陈峰摇了摇头:“老高城府很深,我试问过,但他没有详说,只告诉我当初跟曾浩斌合作是一个朋友牵桥搭线的,至于对方做什么也是一知半解,但老家伙提醒过我,好好做生意,没什么大事别去招惹这些人,得不偿失。”
“那老板您怎么想呢?”耗子也警惕了起来:“听说当初老高急于攻下盛煌酒业的乡镇渠道,跟这档子事有关?”
“对,这个老高说过,他们看中了秦岐酒业的乡镇渠道,好像是为了卖药,具体的,老高没细说。”
“卖药,牛头不搭马嘴的,能是一码事吗?”耗子抱怨道:“我估计老家伙骗鬼吧?他不清楚的事,能往里干?”

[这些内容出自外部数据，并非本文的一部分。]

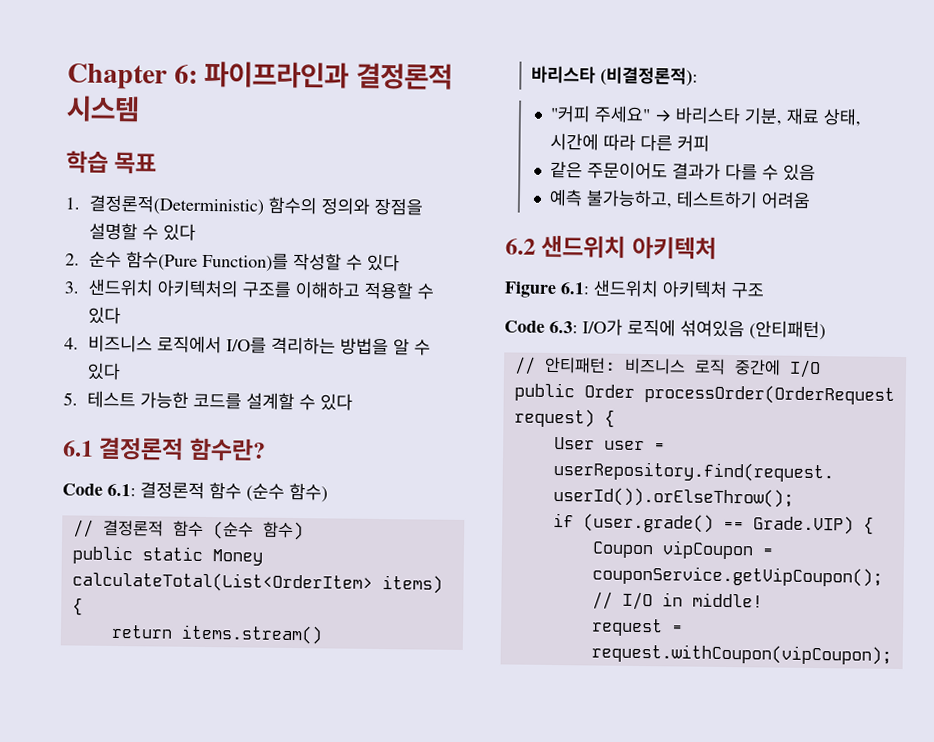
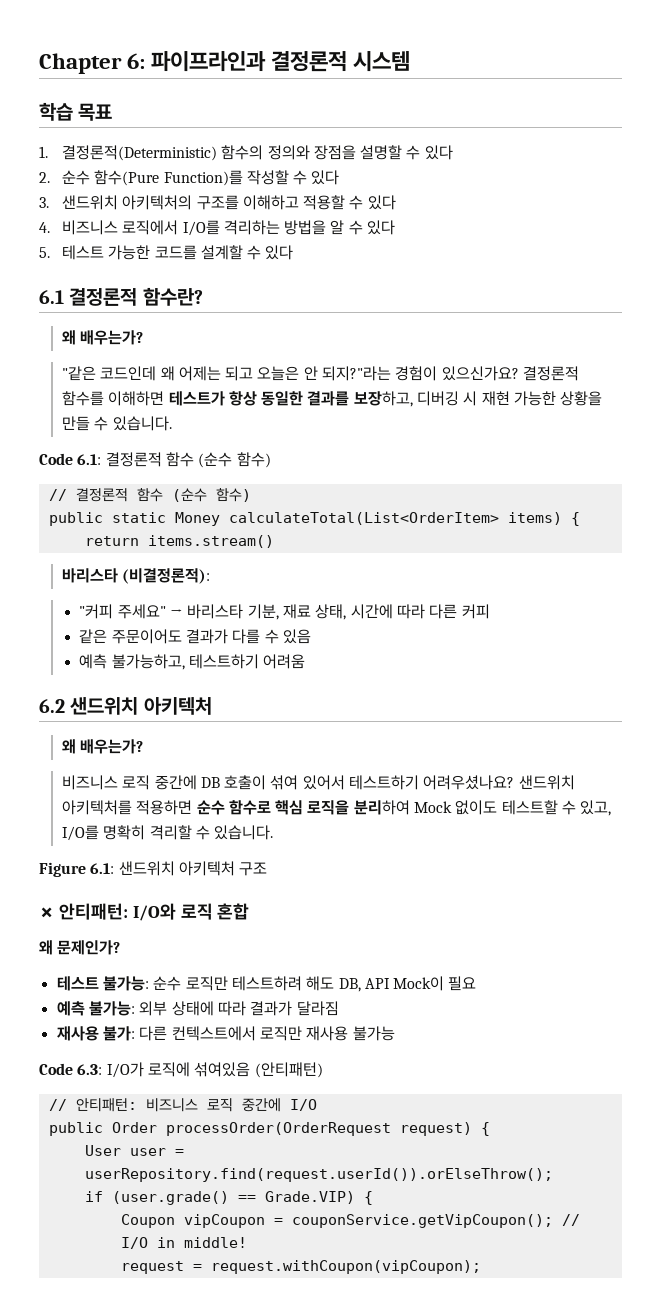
  6.1 결정론적 함수란?
+ 왜 배우는가?
+ "같은 코드인데 왜 어제는 되고 오늘은 안 되지?"라는 경험이 있으신가요? 결정론적 함수를 이해하면 테스트가 항상 동일한 결과를 보장하고, 디버깅 시 재현 가능한 상황을 만들 수 있습니다.
  6.2 샌드위치 아키텍처
+ 왜 배우는가?
+ 비즈니스 로직 중간에 DB 호출이 섞여 있어서 테스트하기 어려우셨나요? 샌드위치 아키텍처를 적용하면 순수 함수로 핵심 로직을 분리하여 Mock 없이도 테스트할 수 있고, I/O를 명확히 격리할 수 있습니다.
+ ✗ 안티패턴: I/O와 로직 혼합
+ 왜 문제인가?
+ 테스트 불가능: 순수 로직만 테스트하려 해도 DB, API Mock이 필요
+ 예측 불가능: 외부 상태에 따라 결과가 달라짐
+ 재사용 불가: 다른 컨텍스트에서 로직만 재사용 불가능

陈峰耸了耸肩,说道:“老高倒是说这事就是殷杰斌跟他那个注资伙伴干的,至于卖什么药,你自己脑补吧。”
“假药?”耗子一声惊呼。
陈峰刮了对方一眼,对方才连忙捂住嘴,紧接着想到什么似的,突然恍然大悟:“怪不得,我前段时间追查到粤东一带,发现整个村子都是制药厂,但那些药厂很简陋,几乎都是在一些平房里干的,啥条件没有,工人也都是一些居家妇女和孩子……”
“都是些什么药?”康玉洲插了一嘴。
“倒不是什么大药,就是一些寻常的感冒药、降火药什么的,我偷偷搞了点,其实就是糖衣和面粉,哪里有什么药……”耗子吭哧吭哧答道。
陈峰微微点头,这点倒很符合年代事件,九十年代初药监力度不够,类似这样的事件层出不穷,稍微有点良心的,选的都是无伤大雅的药剂,治不好人,但也吃不坏,有些丧心病狂的,那才叫一个狂。